=== TASK BRIEF ===
From the first line of the records below through the line with "<span>$</span>", output each line exactly; skip the pictures.

Records from a collection:
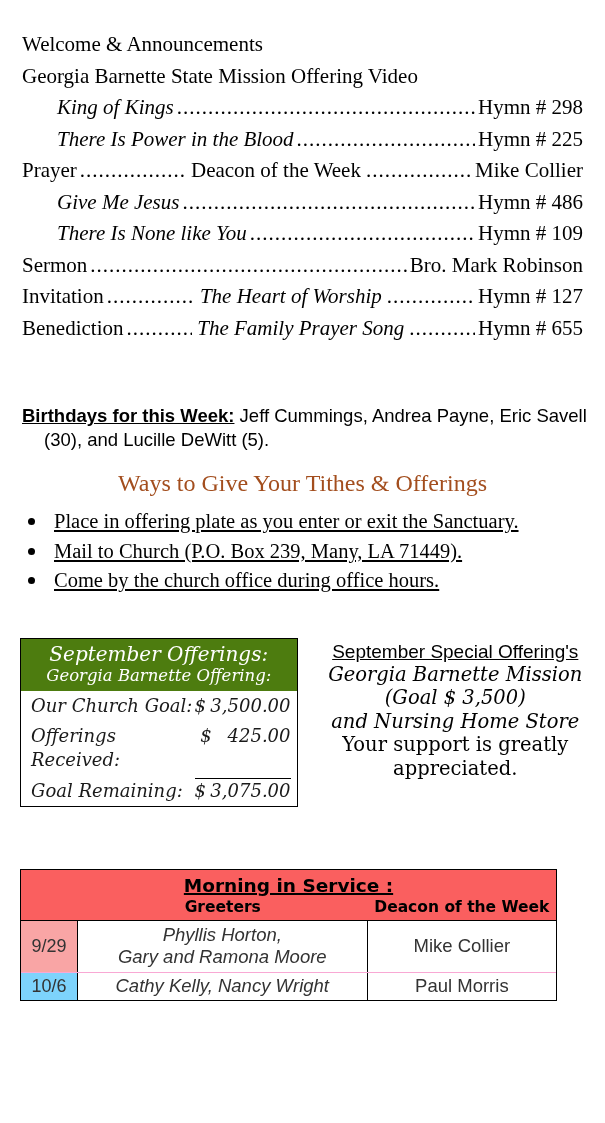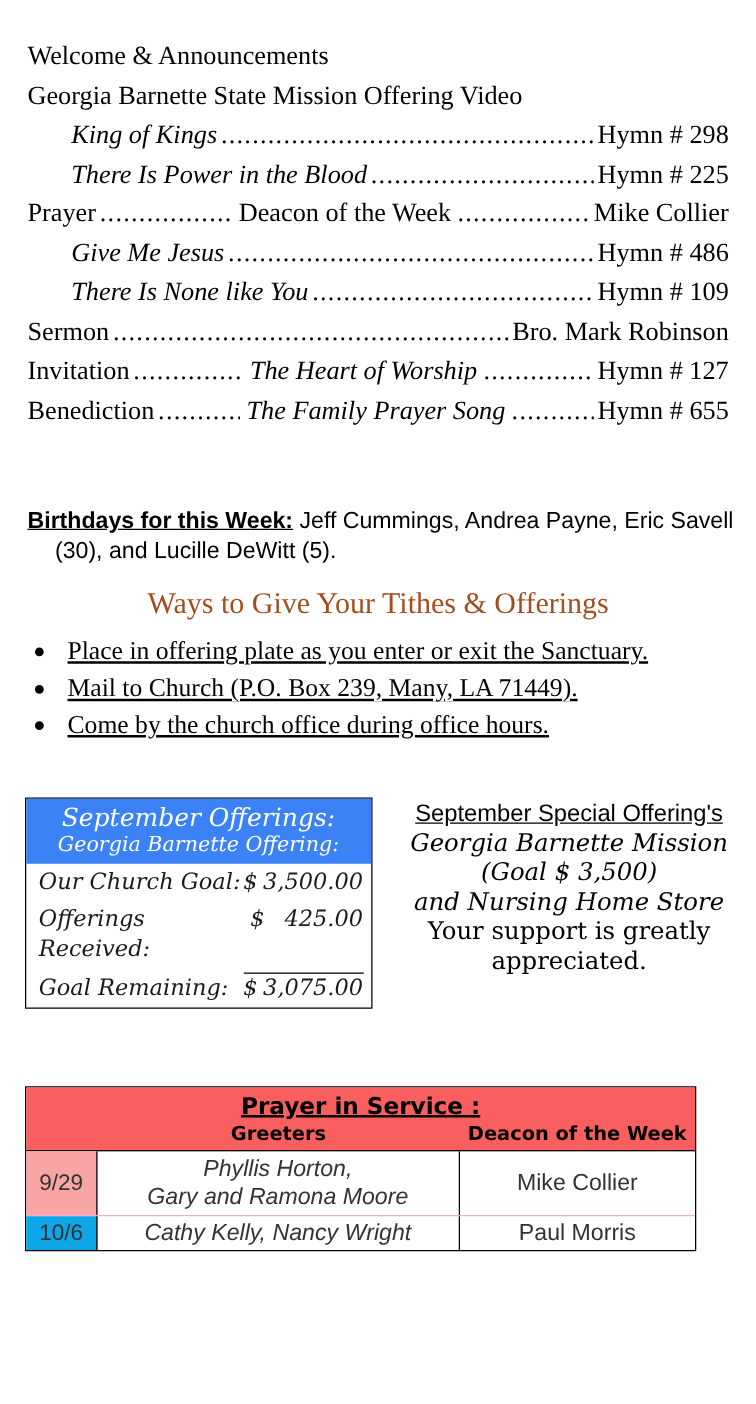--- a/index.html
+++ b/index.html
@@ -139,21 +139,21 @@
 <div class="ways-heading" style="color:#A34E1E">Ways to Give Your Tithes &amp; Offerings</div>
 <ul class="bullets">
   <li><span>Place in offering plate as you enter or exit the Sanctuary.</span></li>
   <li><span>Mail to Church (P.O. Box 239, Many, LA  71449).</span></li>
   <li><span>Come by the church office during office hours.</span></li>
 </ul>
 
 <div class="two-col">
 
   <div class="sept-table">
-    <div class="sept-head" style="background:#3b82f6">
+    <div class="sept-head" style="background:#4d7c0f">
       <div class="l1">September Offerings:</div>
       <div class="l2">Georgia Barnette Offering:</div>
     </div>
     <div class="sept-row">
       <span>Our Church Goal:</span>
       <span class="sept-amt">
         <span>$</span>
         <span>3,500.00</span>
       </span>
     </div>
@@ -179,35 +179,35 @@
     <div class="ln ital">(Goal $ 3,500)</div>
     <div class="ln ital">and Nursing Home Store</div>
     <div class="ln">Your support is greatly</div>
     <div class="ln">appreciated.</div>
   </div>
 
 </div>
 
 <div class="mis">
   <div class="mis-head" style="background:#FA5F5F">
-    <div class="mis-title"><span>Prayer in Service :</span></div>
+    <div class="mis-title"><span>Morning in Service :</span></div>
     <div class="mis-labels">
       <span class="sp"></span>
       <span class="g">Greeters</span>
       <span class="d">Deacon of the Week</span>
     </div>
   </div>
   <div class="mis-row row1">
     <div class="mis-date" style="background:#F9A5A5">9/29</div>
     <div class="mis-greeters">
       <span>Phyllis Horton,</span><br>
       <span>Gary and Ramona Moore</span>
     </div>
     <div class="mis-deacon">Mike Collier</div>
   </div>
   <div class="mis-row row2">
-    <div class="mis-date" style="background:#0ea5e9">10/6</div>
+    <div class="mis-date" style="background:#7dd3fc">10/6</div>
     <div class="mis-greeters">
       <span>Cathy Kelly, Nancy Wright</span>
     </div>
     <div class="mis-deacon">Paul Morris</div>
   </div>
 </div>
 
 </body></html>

=== RESULT FOR THIS EXERCISE ===
--- a/index.html
+++ b/index.html
@@ -139,21 +139,21 @@
 <div class="ways-heading" style="color:#A34E1E">Ways to Give Your Tithes &amp; Offerings</div>
 <ul class="bullets">
   <li><span>Place in offering plate as you enter or exit the Sanctuary.</span></li>
   <li><span>Mail to Church (P.O. Box 239, Many, LA  71449).</span></li>
   <li><span>Come by the church office during office hours.</span></li>
 </ul>
 
 <div class="two-col">
 
   <div class="sept-table">
-    <div class="sept-head" style="background:#3b82f6">
+    <div class="sept-head" style="background:#4d7c0f">
       <div class="l1">September Offerings:</div>
       <div class="l2">Georgia Barnette Offering:</div>
     </div>
     <div class="sept-row">
       <span>Our Church Goal:</span>
       <span class="sept-amt">
         <span>$</span>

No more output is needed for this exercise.